According to the workers, their food provision was very poor. They were given mainly rice, a little meat and almost no vegetables or fruit. The food was insufficient, they said, particularly bearing in mind the heavy physical work they were expected to carry out.

The accommodation for workers is overcrowded and unsanitary. Up to 200 are crammed into a single house with about a dozen workers, sometimes more, sharing one room. A worker from Tajikistan reported living with 200 other workers in a house with just one toilet. Sixteen people were crowded into one room. Some workers were also housed in factories.

When a group of eleven Serbian workers went on strike because of the intolerable working and living conditions they were told they would get no food. Radmilo Petrovic from Serbia reported: "They threatened that we would be denied access to the mess hall and denied vouchers for getting meals there. Since we weren’t getting much money at all, this was a serious threat to us. "When the workers complained to the Labour Inspectorate in Sochi, they were told: 'You can go home if you want!’”

The conditions described in the Human Rights Watch states report are by no means exceptional.

The criminal exploitation of immigrant workers is only the most blatant expression of the social and economic crisis created by the collapse of the Soviet Union and the restoration of capitalism. The world economic crisis has severely hit all these countries thereby exacerbating their economic and social crisis.

The catastrophic conditions compel millions of workers to earn their money in countries such as Russia, Kazakhstan and Azerbaijan, which experienced a relative economic boom based on their raw material and energy exports in the first decade of 2000. The money sent by workers abroad to their families at home constitutes around 16.3 percent of gross domestic product in Uzbekistan and 47 percent in Tajikistan.

Russia has an estimated 15 million immigrants, ranking second place in the world only after the United States. According to the OECD, more illegal immigrants live in Russia than anywhere else in the world, constituting nearly 7 percent of the working population. As the report by Human Rights Watch makes clear, many of them are deliberately driven underground by their employers.

The immigrant workers are the weakest and most oppressed part of the post-Soviet working class. They have no social rights and are completely at the mercy of their employers.
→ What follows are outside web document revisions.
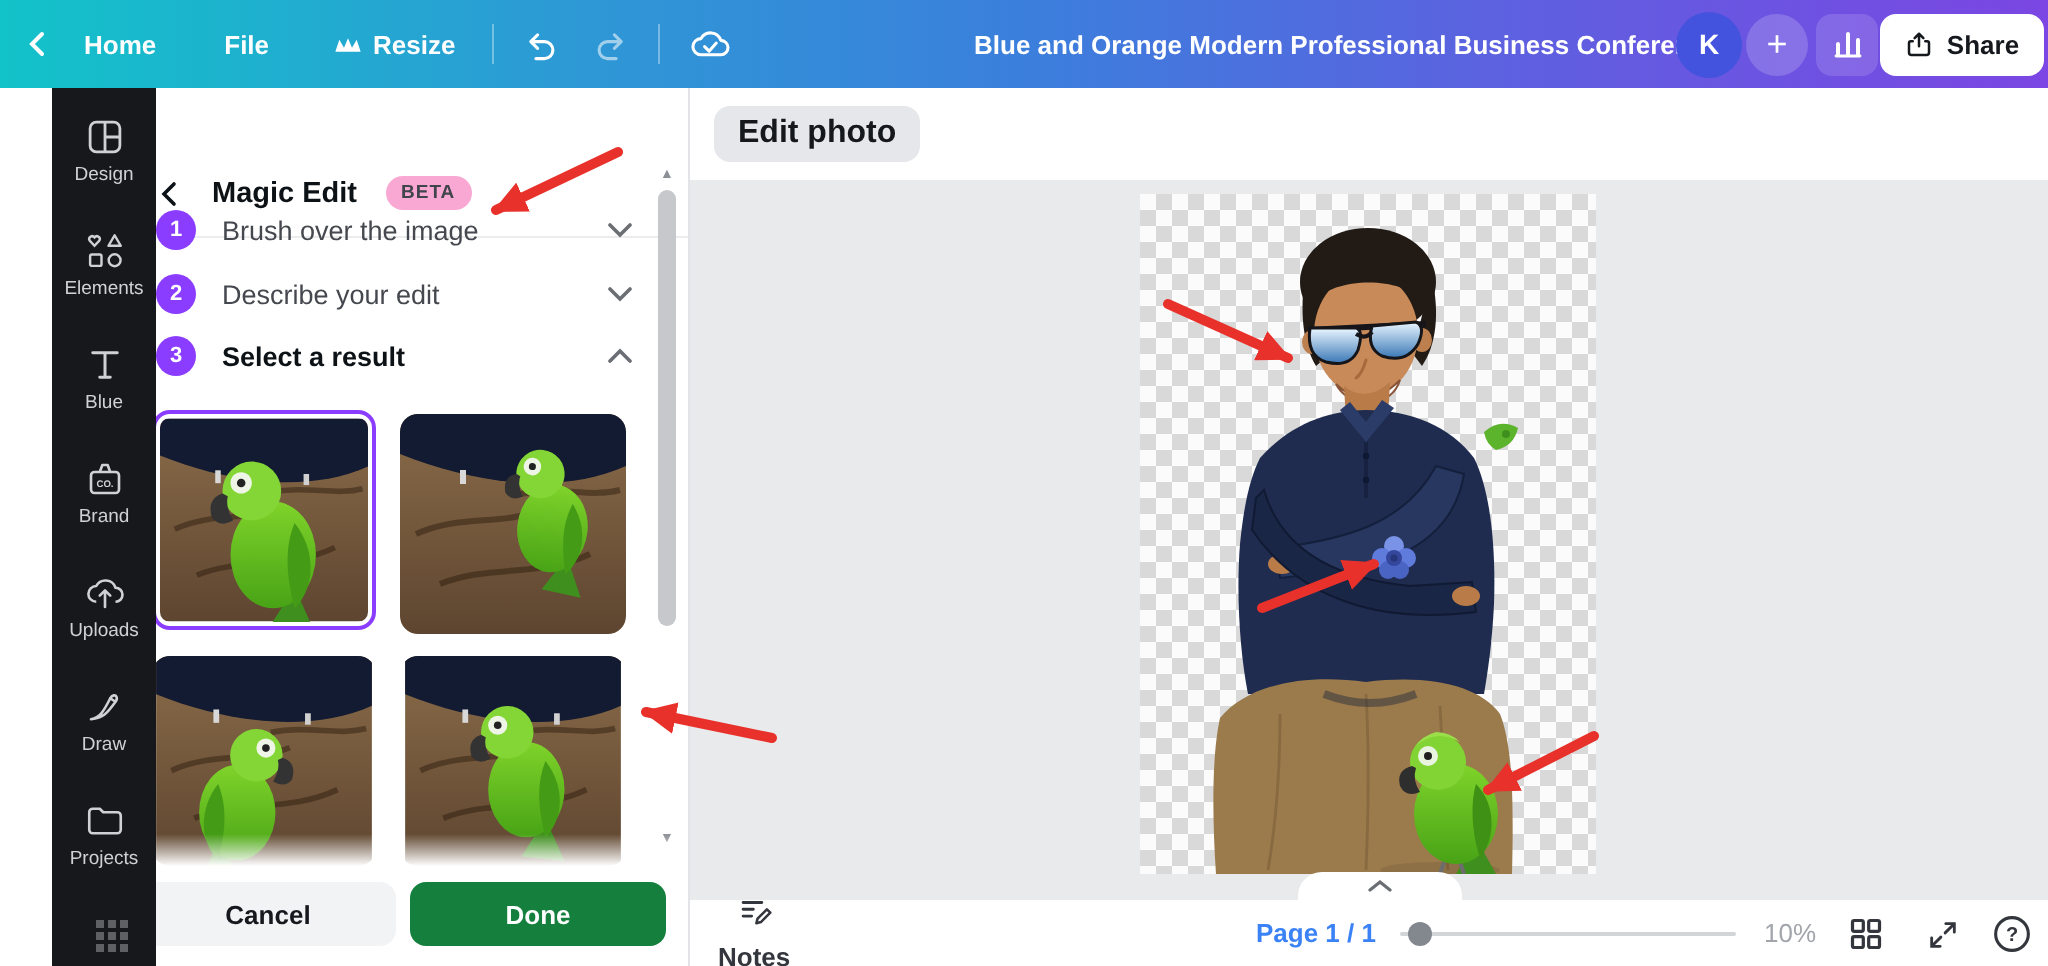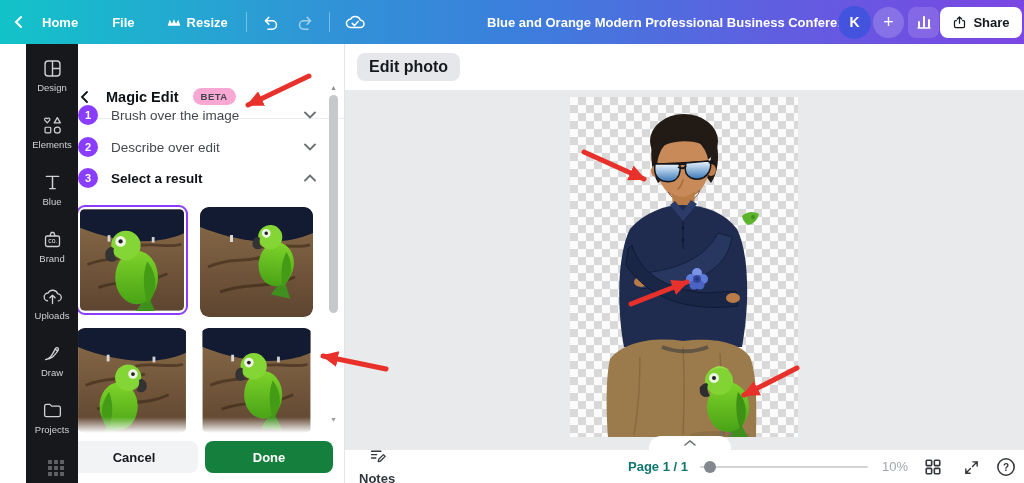--- a/index.html
+++ b/index.html
@@ -268,7 +268,7 @@
   </div>
   <div class="step-row" style="top:90px;">
     <span class="step-num">2</span>
-    <span class="step-label">Describe over edit</span>
+    <span class="step-label">Describe your edit</span>
     <svg width="12" height="8" viewBox="0 0 12 8">
       <polyline points="1,1.5 6,6.5 11,1.5" fill="none" stroke="#6b6e73" stroke-width="1.8" stroke-linecap="round"></polyline>
       </svg>

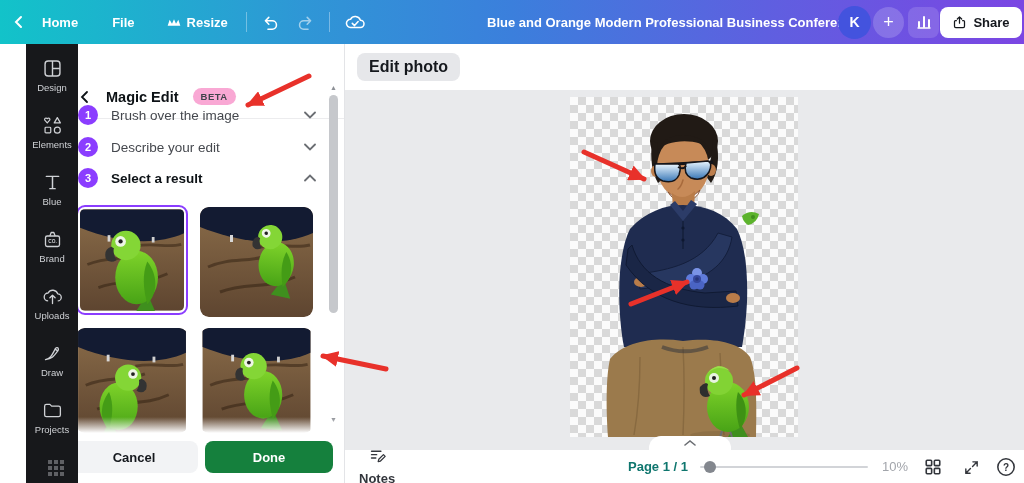--- a/index.html
+++ b/index.html
@@ -84,7 +84,7 @@
     display:flex; align-items:center; z-index:5; }
   #notes { display:flex; align-items:center; gap:7px; margin-left:14px; font-size:13px;
     font-weight:700; color:#33363c; cursor:pointer;flex-direction:column; }
-  #page-indicator { position:absolute; left:283px; font-size:13px; font-weight:700; color:#0f766e; }
+  #page-indicator { position:absolute; left:283px; font-size:13px; font-weight:700; color:#3b82f6; }
   #zoom-slider { position:absolute; left:355px; width:168px; height:14px; cursor:pointer; }
   #zoom-track { position:absolute; left:0; top:6px; width:100%; height:2px; background:#d2d4d8; border-radius:1px;}
   #zoom-thumb { position:absolute; left:4px; top:1px; width:12px; height:12px; border-radius:50%; background:#83878e; }

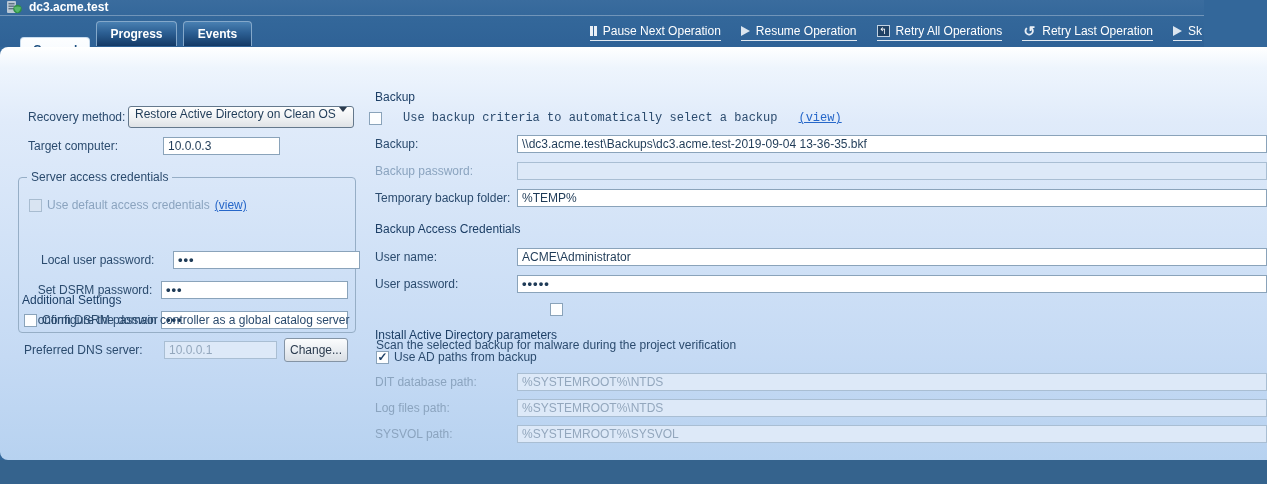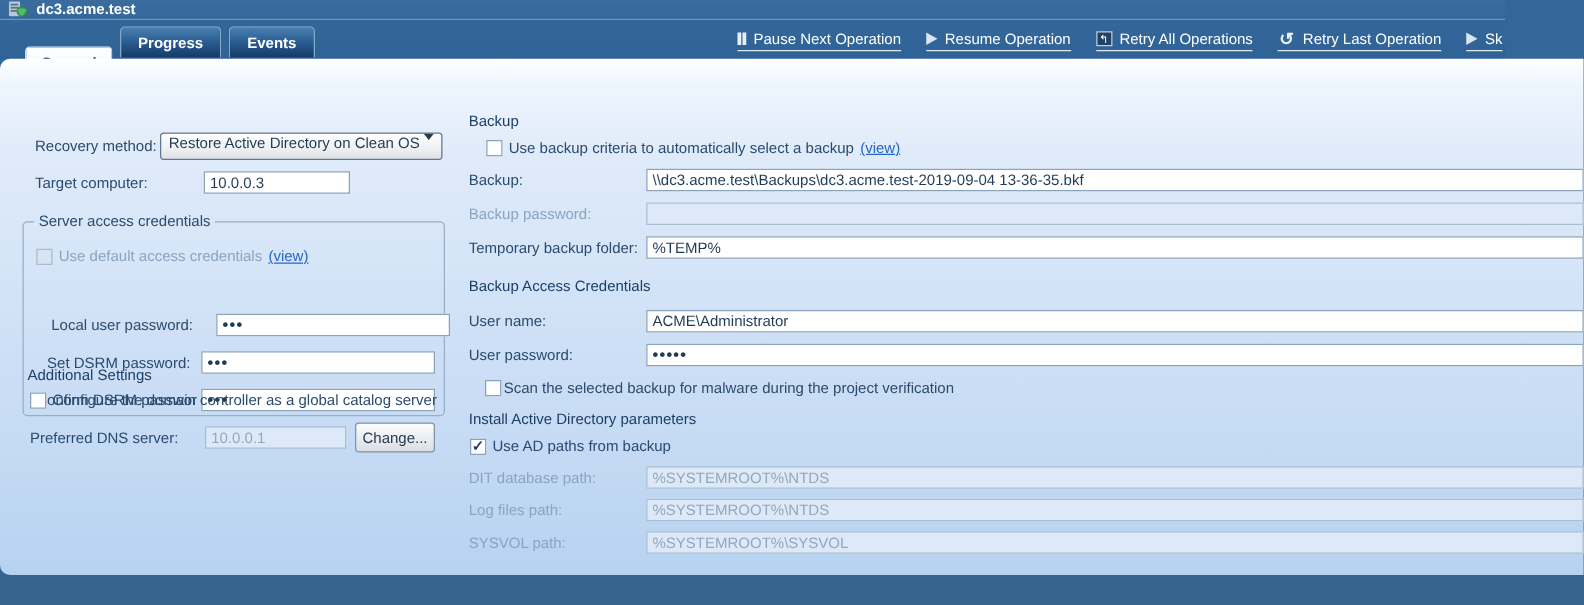--- a/index.html
+++ b/index.html
@@ -157,7 +157,7 @@
   </div>
 
   <div class="hd" style="left:375px;top:43px;">Backup</div>
-  <div class="frow" style="left:389px;top:64px;gap:5px;">
+  <div class="frow" style="left:369px;top:64px;gap:21px;font-family:Liberation Mono, monospace;">
     <span class="cb"></span>
     <span class="lbl">Use backup criteria to automatically select a backup</span>
     <span class="link">(view)</span>

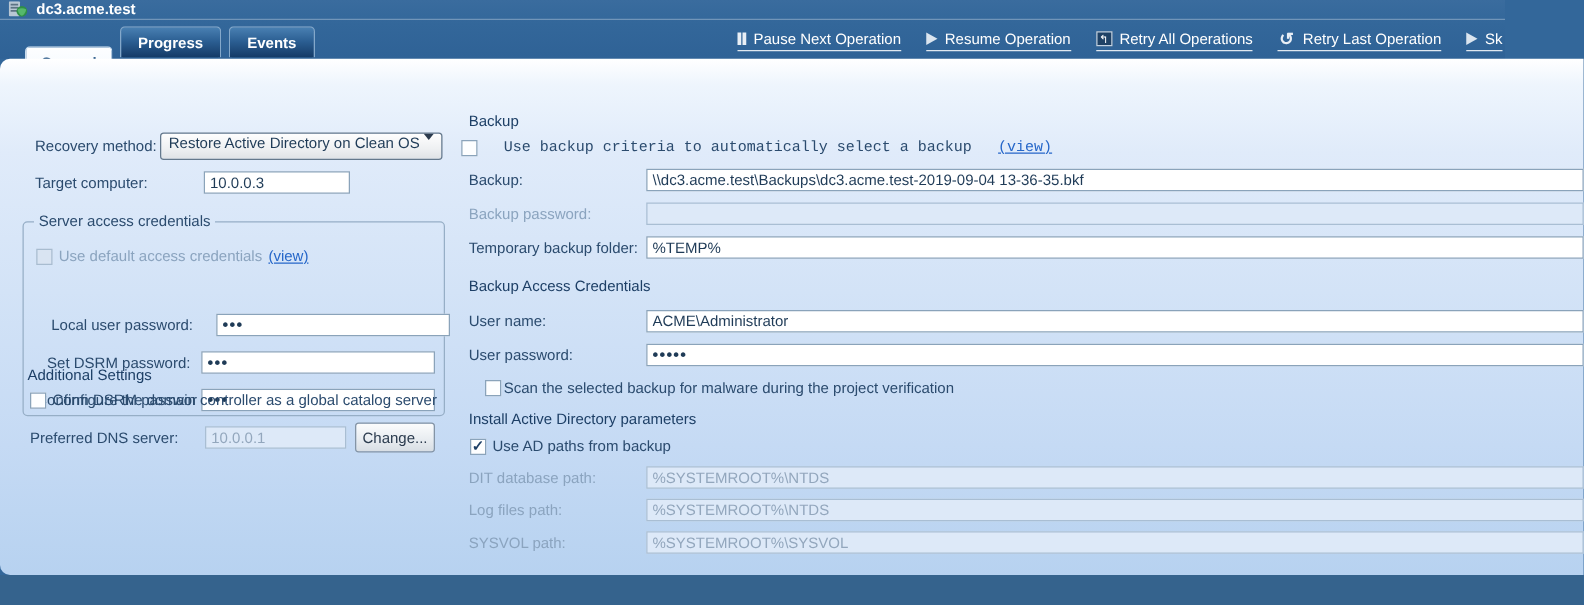--- a/index.html
+++ b/index.html
@@ -185,7 +185,7 @@
     <span class="lbl" style="width:142px;">User password:</span>
     <input class="tb dots" style="width: 750px;" value="•••••">
   </div>
-  <div class="frow" style="left:388px;top:256px;gap:2px;">
+  <div class="frow" style="left:376px;top:256px;gap:22px;flex-direction:column;">
     <span class="cb"></span>
     <span class="lbl">Scan the selected backup for malware during the project verification</span>
   </div>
Factory accidents and fires occur on a regular basis in Russia, claiming particularly often the lives of immigrants. Earlier this year, ten construction workers from Tajikistan died in a fire at their accommodation in Moscow. Seven others were injured. In Tajikistan, three coffins arrive on a daily basis from Russia containing workers who have died as a result of disastrous working and living conditions or were killed in racist attacks. Overall, last year 1,055 Tajik workers died in Russia - nearly 180 more than in 2011.

Given the increasing social tensions, the Kremlin has intensified its racist propaganda in the media. (See: “Russian government intensifies witch-hunt of migrant workers”) Fascist militias such as "Svyetlaya Rus’'" (Bright Rus’) cooperate with the police and government authorities. The Stalinist KPRF, the main opposition party in the Duma, provided positive media coverage for this group. In February the city of Moscow, home to an estimated 2 million immigrant workers, announced it was establishing a militia of more than 300 men to regularly patrol all districts and hunt down "illegal" immigrants.